_WHAT IS NEEDED_. Below are records to reproduce in full; copy them exactly but keep the pictures out.

[Revision comparison data]
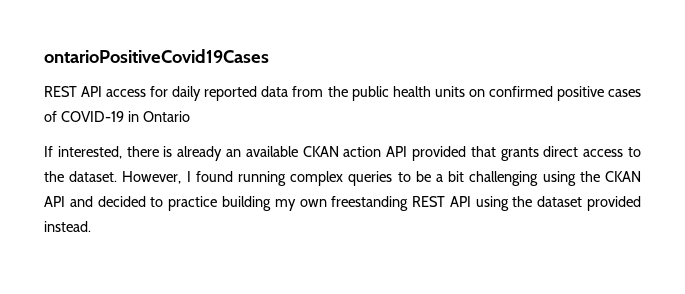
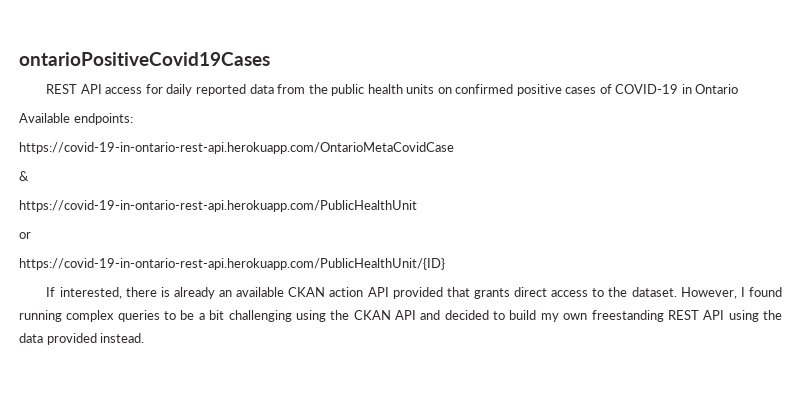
+ Available endpoints:
+ https://covid-19-in-ontario-rest-api.herokuapp.com/OntarioMetaCovidCase
+ &
+ https://covid-19-in-ontario-rest-api.herokuapp.com/PublicHealthUnit
+ or
+ https://covid-19-in-ontario-rest-api.herokuapp.com/PublicHealthUnit/{ID}
- However, I found running complex queries to be a bit challenging using the CKAN API and decided to practice building my own freestanding REST API using the dataset provided instead.
+ However, I found running complex queries to be a bit challenging using the CKAN API and decided to build my own freestanding REST API using the data provided instead.

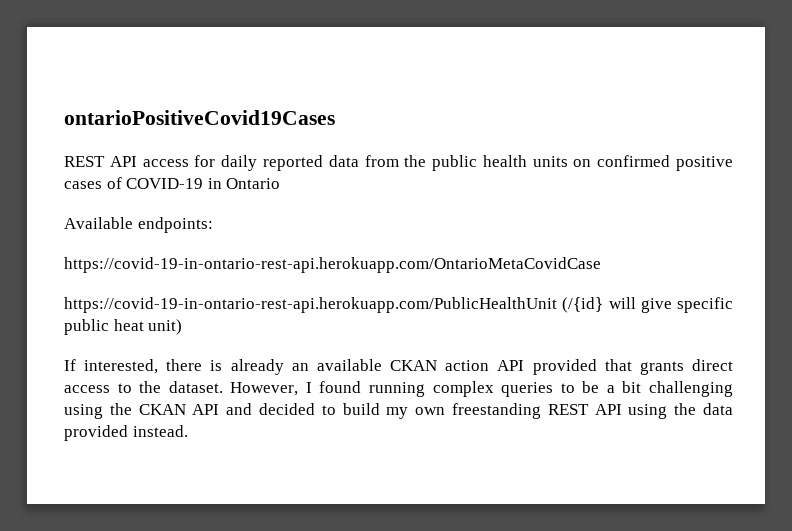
- &
- https://covid-19-in-ontario-rest-api.herokuapp.com/PublicHealthUnit
- or
- https://covid-19-in-ontario-rest-api.herokuapp.com/PublicHealthUnit/{ID}
+ https://covid-19-in-ontario-rest-api.herokuapp.com/PublicHealthUnit (/{id} will give specific public heat unit)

_ANSWER BELOW_.
+ Available endpoints:
+ https://covid-19-in-ontario-rest-api.herokuapp.com/OntarioMetaCovidCase
+ &
+ https://covid-19-in-ontario-rest-api.herokuapp.com/PublicHealthUnit
+ or
+ https://covid-19-in-ontario-rest-api.herokuapp.com/PublicHealthUnit/{ID}
- However, I found running complex queries to be a bit challenging using the CKAN API and decided to practice building my own freestanding REST API using the dataset provided instead.
+ However, I found running complex queries to be a bit challenging using the CKAN API and decided to build my own freestanding REST API using the data provided instead.

- &
- https://covid-19-in-ontario-rest-api.herokuapp.com/PublicHealthUnit
- or
- https://covid-19-in-ontario-rest-api.herokuapp.com/PublicHealthUnit/{ID}
+ https://covid-19-in-ontario-rest-api.herokuapp.com/PublicHealthUnit (/{id} will give specific public heat unit)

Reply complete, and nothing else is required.